Case ID: ny-st-rep_1/html/0055-01.html
Source: Caselaw Access Project
Author: {"author": "Danforth, J.", "license": "Public Domain", "url": "https://static.case.law/"}
Date Created: 2024-08-24T03:29:51.129683

Cahill v. Smith.
    
    
      (Court of Appeals,
    
    
      Filed February 2, 1886.)
    
    Sale—Agreement—Breach of warranty—When actual eviction not NECESSARY TO ENTITLE PARTY TO RECOVER.
    Where defendant sold store fixtures to plaintiff, giving a hill of sale containing a covenant to “ warrant and defend the sale,” etc., and also agreeing to satisfy a certain chattel mortgage for $700, but did not do so, and the mortgage was foreclosed and the fixtures sold to one N., to whom, on his claiming the property, plaintiff paid $1,000 to get it hack, though the fixtures were not disturbed. I-Ield, that plaintiff was entitled to recover $700, the amount of the mortgage, although no actual eviction had been proven, as his submission, though peaceable, was not voluntary.
    
      JY. C. MoaTc, for appellant.
    
      W. JY. JMJcGuldricJc, for respondent.
    
      
       Affirming 31 Hun, 172, mem.
      
    
   Danforth, J.

On the 6th of January, 1882, a mortgage was executed to one McElroy upon certain store fixtures. Afterwards the defendant sold them to the plaintiff at the price of $1,800, giving a written bill of sale, dated June 23, 1882, with a covenant “to warrant and defend the sale” thereof “against all and any person or persons,” and a writing dated June 24, 1882, acknowledging payment of “the sum of $1,800, the consideration named in the bill of sale,” and also certifying that the chattel mortgage above referred to “will hereafter be satisfied by me.” These papers were signed by the defendant. In December, 1883, the debt being unpaid, the mortgage was foreclosed by its then owner, and sold to one Norton for $700, the amount ■ due on the mortgage. He claimed the property, and the plaintiff paid him $1,000 to get it back. It appeared that Norton chd not in fact remove the fixtures, and that the plaintiff’s business, in which they were used, was not interrupted. This action was for damages by reason of the breach of defendant’s agreement. The facts were not disputed, and the trial court held the plaintiff entitled to recover, but only $700, the amount due on the mortgage, and directed a verdict in his favor. Upon the trial the defendant claimed, among other things, that no actual eviction had been proven, and the necessity for this presents the only point made in support of this appeal.

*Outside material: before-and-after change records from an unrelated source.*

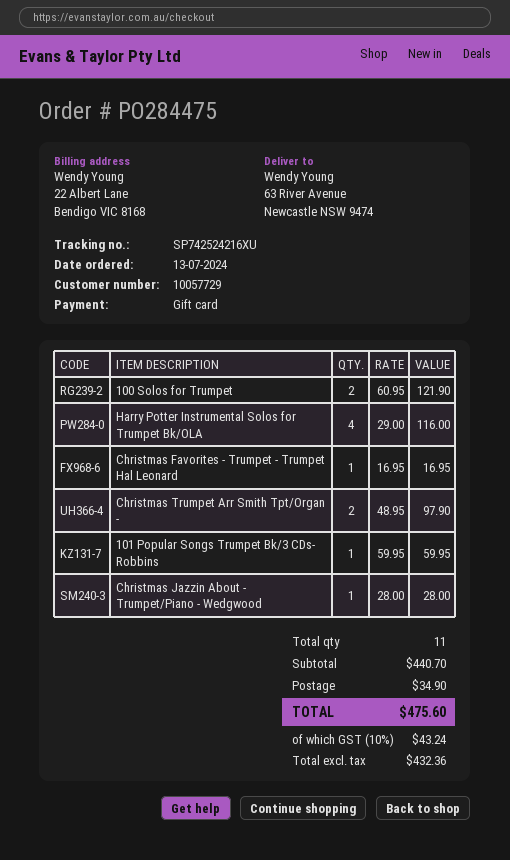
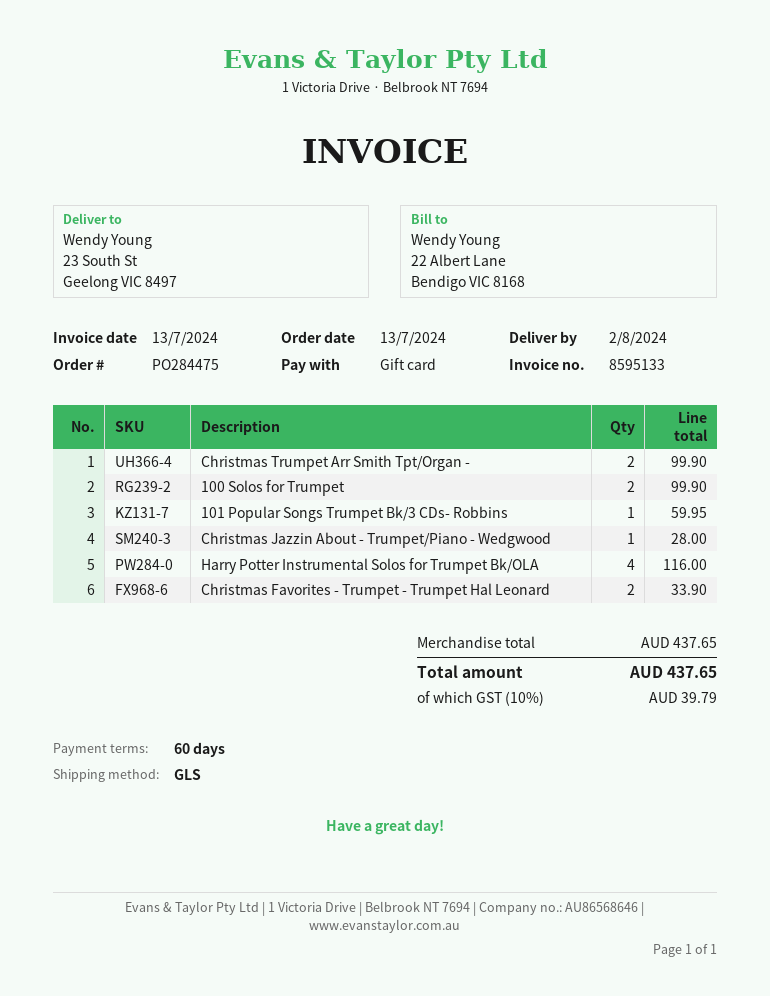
ship to: 63 River Avenue, Newcastle NSW 9474 -> 23 South St, Geelong VIC 8497
100 Solos for Trumpet: 2 for 121.90 -> 2 for 99.90
Christmas Favorites - Trumpet - Trumpet Hal Leonard: 1 for 16.95 -> 2 for 33.90
Christmas Trumpet Arr Smith Tpt/Organ -: 2 for 97.90 -> 2 for 99.90
subtotal: 440.70 -> 437.65
shipping: 34.90 -> none
tax: 10% = 43.24 -> 10% = 39.79
total: 475.60 -> 437.65

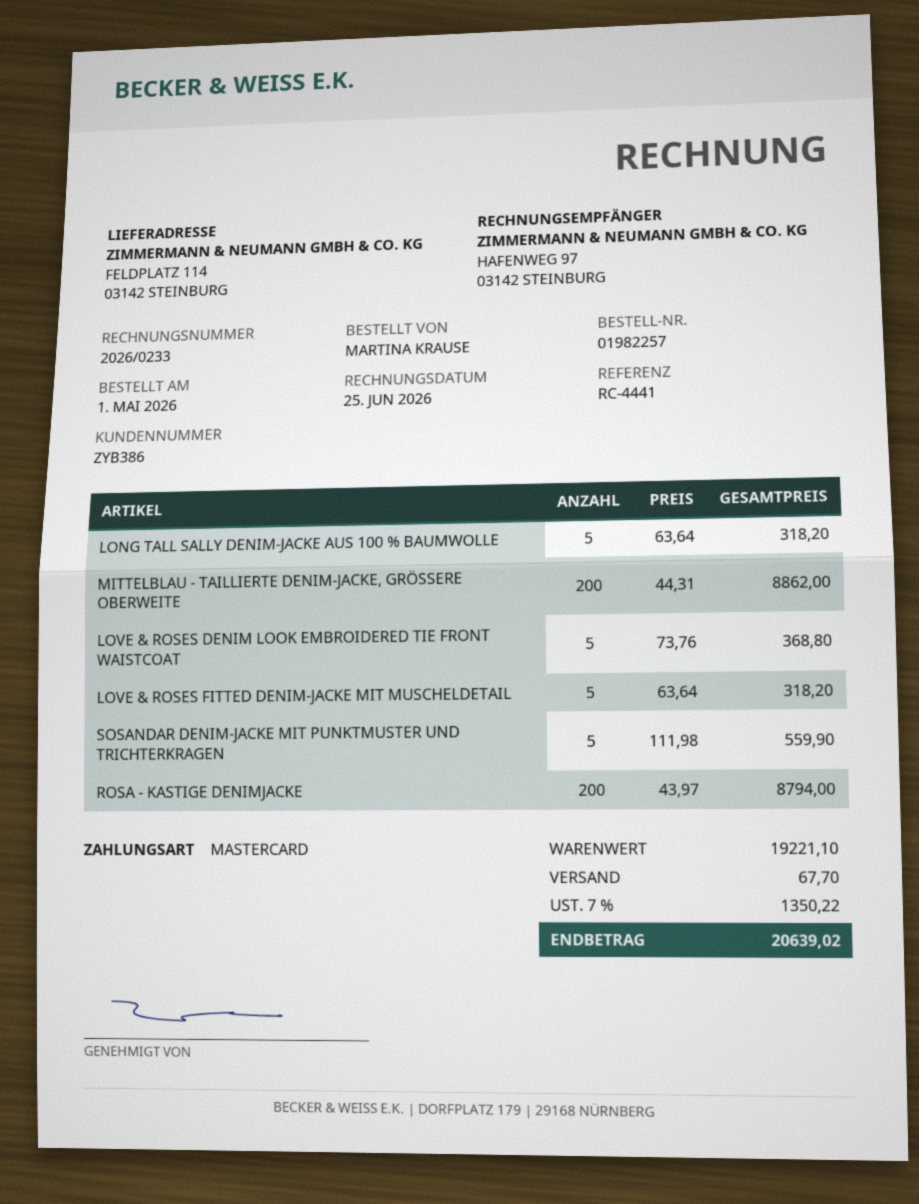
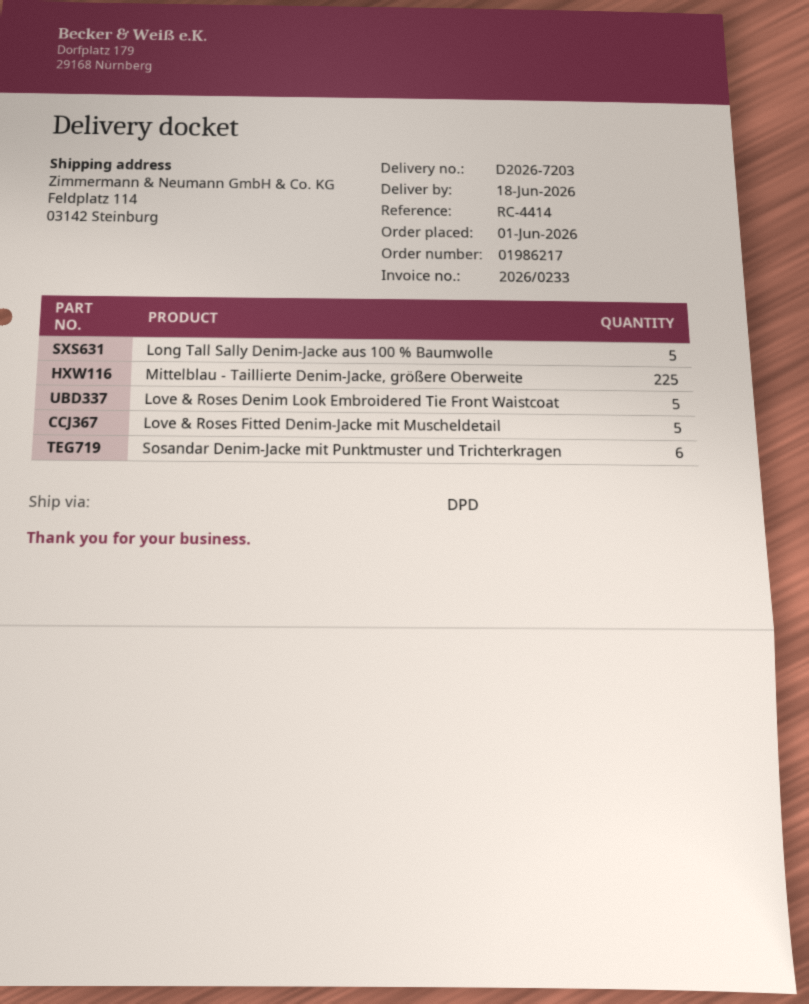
order number: 01982257 -> 01986217
order date: 2026-05-01 -> 2026-06-01
reference: RC-4441 -> RC-4414
MITTELBLAU - TAILLIERTE DENIM-JACKE, GRÖSSERE OBERWEITE: 200 -> 225
SOSANDAR DENIM-JACKE MIT PUNKTMUSTER UND TRICHTERKRAGEN: 5 -> 6
ROSA - KASTIGE DENIMJACKE: 200 -> none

We think it is without merit. The title to which the plaintiff yielded was paramount to that acquired by him from the defendant, and he was not required to forcibly retain possession, or by violence resist the lawful demand of the purchaser. He could not withhold the property without becoming a wrong-doer, and his submission, therefore, although peaceable, was not voluntary. Under such circumstances the right of a purchaser for redress for breach of a warranty of title is well settled. Bordwell v. Collie, 45 N. Y., 494; McGiffin v. Baird, 62 id., 329. In the present case, however, the plaintiff was not only deprived of his title by enforcement of a valid prior mortgage and sale under it, but regained a right to its possession only by paying money upon an obligation which the defendant had expressly agreed to satisfy, but did not. There was a breach of both agreements, and the plaintiff justly entitled, to recover.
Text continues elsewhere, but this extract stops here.